The male staff, a smooth-talking Trumpian Casanova incarnate, gave us the surprise of our lives when he dropped a note on the Manager’s desk for his Assistant Manager girlfriend to meet him at a designated location for sex. The erotic explicitness of the note created conditions for the potential actualization of vicarious concupiscence in vulnerable or loose readers. This Kama Sutra note became an open book for every inquisitive eye that walked through the Trumpian fleapit as an employee that day, a Trumpian fleapit where eros and lovesickness and love hormones ravaged the soft, buttered loins and brains and blood veins of paedomorphic lovebirds who simply didn’t know what to do to rein in the excesses of their strong romantic urgings.

These lovebirds who couldn’t prevent the floodgates of their oxytocin love hormone from exploding into the hankering crater of their restive waists, exercised an operational mindset typical of a strip club hidden in the basement of an abandoned church, mosque, temple, or synagogue.

The Trumpian fleapit, therefore, became a designated location where the romantic comedies for these adult actors and actresses were shot for open viewership.

While they were busy on location for various roles in their self-directed romantic comedies, they left me alone on that strangest of galaxies, that anonymous extragalactic nebula world-famous quisling Benedict Arnold called the American Dream, with my colorful world of feces and soiled diapers and dirty clothes and vomitus, of unwashed cooking bowls and cutlery and stove, of unkempt playground and bedrooms and kitchen and living room and bathrooms and closets and pantry―a chaotic world of Nagasaki and Hiroshima left behind by a mindless nebula of romantic terrorists for a professional, industrious and dedicated waste collector like me to clean up.

In effect, I was burdened with the soilure of their comminuted consciences to deal with on their terms.

The male staff put himself above a waste collector or a night soil carrier and therefore occasionally refused to touch diapers and clothes soiled with urine and feces and vomitus―a way to demonstrate to his desperate girlfriend that his low-level employee status was superior to the Assistant Manager’s office.

The low-level female staff, like the male staff, also sometimes avoided the touch of feces and soiled clothes and vomitus on her faceless senses hoping to court the affection of her imagined dovish lover.

How these romantic jihadists made me hate the sound of lovers rock!

In those moments of mindless chaos, I was left alone with myself in the company of my longsuffering other―my grudging otherism―in the exclusive immanence of my soul, of my body, of my spirit, of my outright rejection by the wicked absence of Benedict Arnold’s American Dream, an elusive propaganda of Trumpian proportions.
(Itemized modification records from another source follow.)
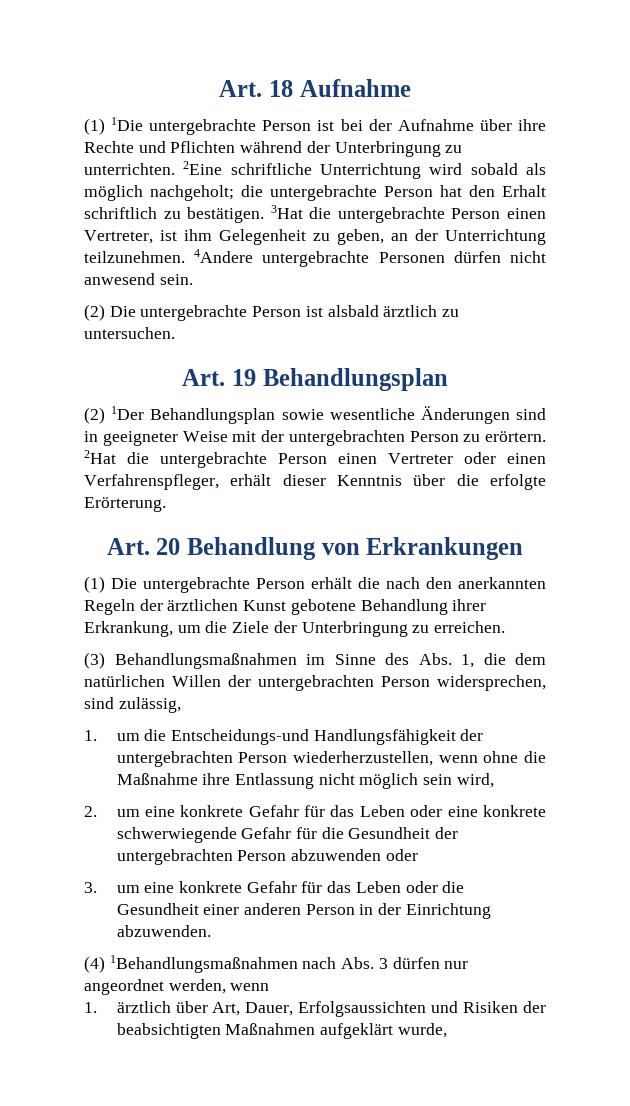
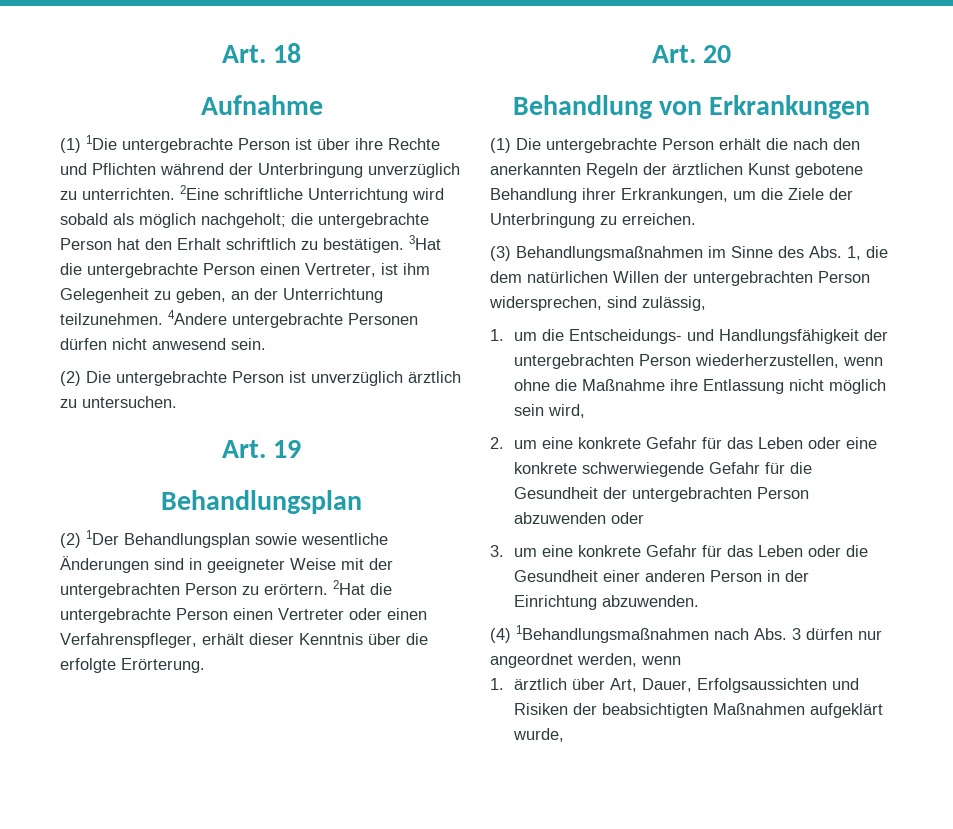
- Art. 18 Aufnahme
+ Art. 18
+ Aufnahme
- (1) 1Die untergebrachte Person ist bei der Aufnahme über ihre Rechte und Pflichten während der Unterbringung zu unterrichten.
+ (1) 1Die untergebrachte Person ist über ihre Rechte und Pflichten während der Unterbringung unverzüglich zu unterrichten.
- (2) Die untergebrachte Person ist alsbald ärztlich zu untersuchen.
+ (2) Die untergebrachte Person ist unverzüglich ärztlich zu untersuchen.
- Art. 19 Behandlungsplan
+ Art. 19
+ Behandlungsplan
- Art. 20 Behandlung von Erkrankungen
+ Art. 20
+ Behandlung von Erkrankungen
- (1) Die untergebrachte Person erhält die nach den anerkannten Regeln der ärztlichen Kunst gebotene Behandlung ihrer Erkrankung, um die Ziele der Unterbringung zu erreichen.
+ (1) Die untergebrachte Person erhält die nach den anerkannten Regeln der ärztlichen Kunst gebotene Behandlung ihrer Erkrankungen, um die Ziele der Unterbringung zu erreichen.
- 1. um die Entscheidungs-und Handlungsfähigkeit der untergebrachten Person wiederherzustellen, wenn ohne die Maßnahme ihre Entlassung nicht möglich sein wird,
+ 1. um die Entscheidungs- und Handlungsfähigkeit der untergebrachten Person wiederherzustellen, wenn ohne die Maßnahme ihre Entlassung nicht möglich sein wird,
Arnold’s American Dream had literally metamorphosed into Walter Rodney’s How Europe Underdeveloped Africa, ideally a concomitant of my material and spiritual and emotional underdevelopment.

I was thus a schmaltzy negation of the supposed largesse of the American Dream, a vast emptiness in the material fullness of America. I found myself again and again at the center of an enervating existential crisis. I could no longer tolerate the shopsoiled bowl of fairy tales on the basis of my violent anaphylactic reaction to political and sociological lies, now that I know only the shifty character of the Trumpian American Dream truly existed in the fantasies of utopian pallbearers, daydreamers, and moirologists who subsisted on alternative facts and fake news.

No conscious meliorist bought into these crazy Trumpian fantasies.

Meritocracy had certainly gone to the dogs. It’s true what they say about romance, that it conquers it all!